:: AIM OF THE TASK ::
With pictures left out, set down exactly the lines that begin at the one containing "(521, 105) none -> (367, 237) //" and end with the last line of the entries below.

:: SOURCE INFORMATION ::

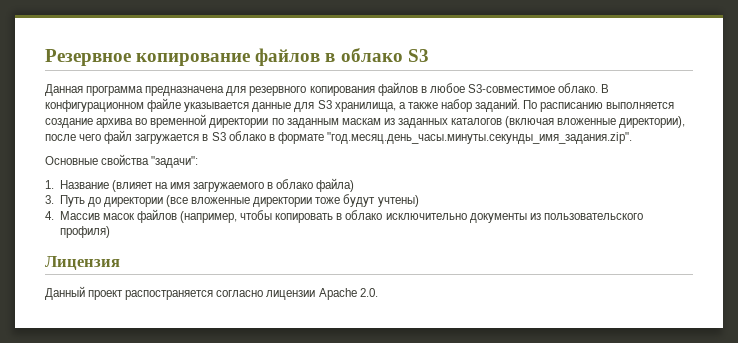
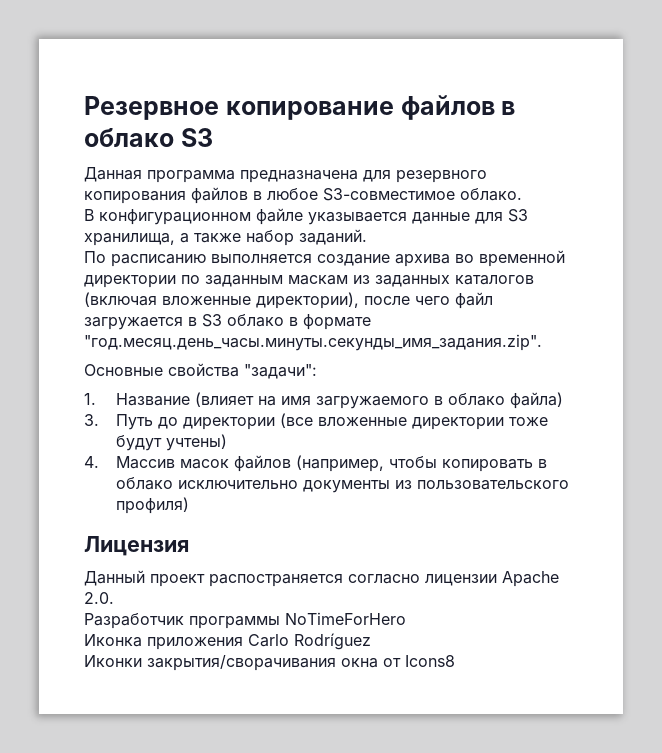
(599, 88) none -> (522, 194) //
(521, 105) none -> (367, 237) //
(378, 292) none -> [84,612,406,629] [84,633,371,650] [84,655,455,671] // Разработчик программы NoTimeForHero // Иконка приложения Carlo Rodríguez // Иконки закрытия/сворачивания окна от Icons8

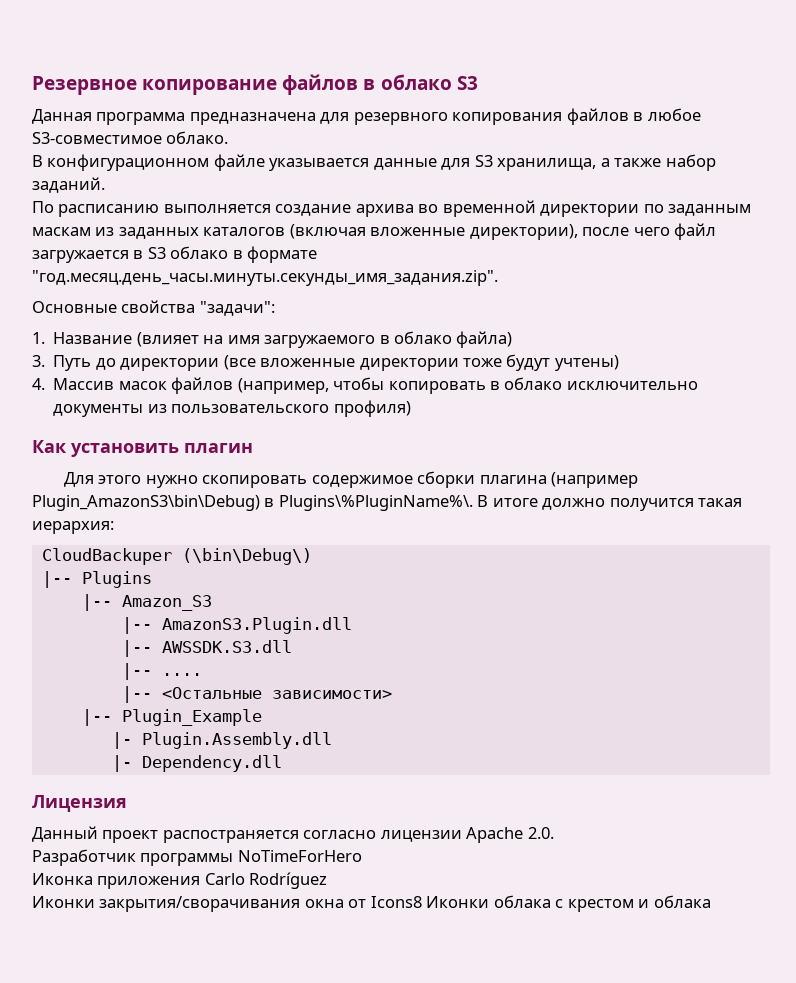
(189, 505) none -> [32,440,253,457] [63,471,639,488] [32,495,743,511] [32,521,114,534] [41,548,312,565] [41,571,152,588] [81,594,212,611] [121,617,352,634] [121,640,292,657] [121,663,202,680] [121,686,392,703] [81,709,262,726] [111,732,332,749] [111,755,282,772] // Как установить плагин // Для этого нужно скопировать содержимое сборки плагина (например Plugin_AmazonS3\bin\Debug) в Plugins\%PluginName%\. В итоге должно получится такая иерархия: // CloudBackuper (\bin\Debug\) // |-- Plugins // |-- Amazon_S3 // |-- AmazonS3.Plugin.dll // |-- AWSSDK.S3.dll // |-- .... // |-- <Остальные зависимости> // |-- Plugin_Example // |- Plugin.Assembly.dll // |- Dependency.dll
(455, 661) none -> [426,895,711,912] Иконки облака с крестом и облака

:: SOLUTION FOR THIS EXERCISE ::
(521, 105) none -> (367, 237) //
(378, 292) none -> [84,612,406,629] [84,633,371,650] [84,655,455,671] // Разработчик программы NoTimeForHero // Иконка приложения Carlo Rodríguez // Иконки закрытия/сворачивания окна от Icons8

(189, 505) none -> [32,440,253,457] [63,471,639,488] [32,495,743,511] [32,521,114,534] [41,548,312,565] [41,571,152,588] [81,594,212,611] [121,617,352,634] [121,640,292,657] [121,663,202,680] [121,686,392,703] [81,709,262,726] [111,732,332,749] [111,755,282,772] // Как установить плагин // Для этого нужно скопировать содержимое сборки плагина (например Plugin_AmazonS3\bin\Debug) в Plugins\%PluginName%\. В итоге должно получится такая иерархия: // CloudBackuper (\bin\Debug\) // |-- Plugins // |-- Amazon_S3 // |-- AmazonS3.Plugin.dll // |-- AWSSDK.S3.dll // |-- .... // |-- <Остальные зависимости> // |-- Plugin_Example // |- Plugin.Assembly.dll // |- Dependency.dll
(455, 661) none -> [426,895,711,912] Иконки облака с крестом и облака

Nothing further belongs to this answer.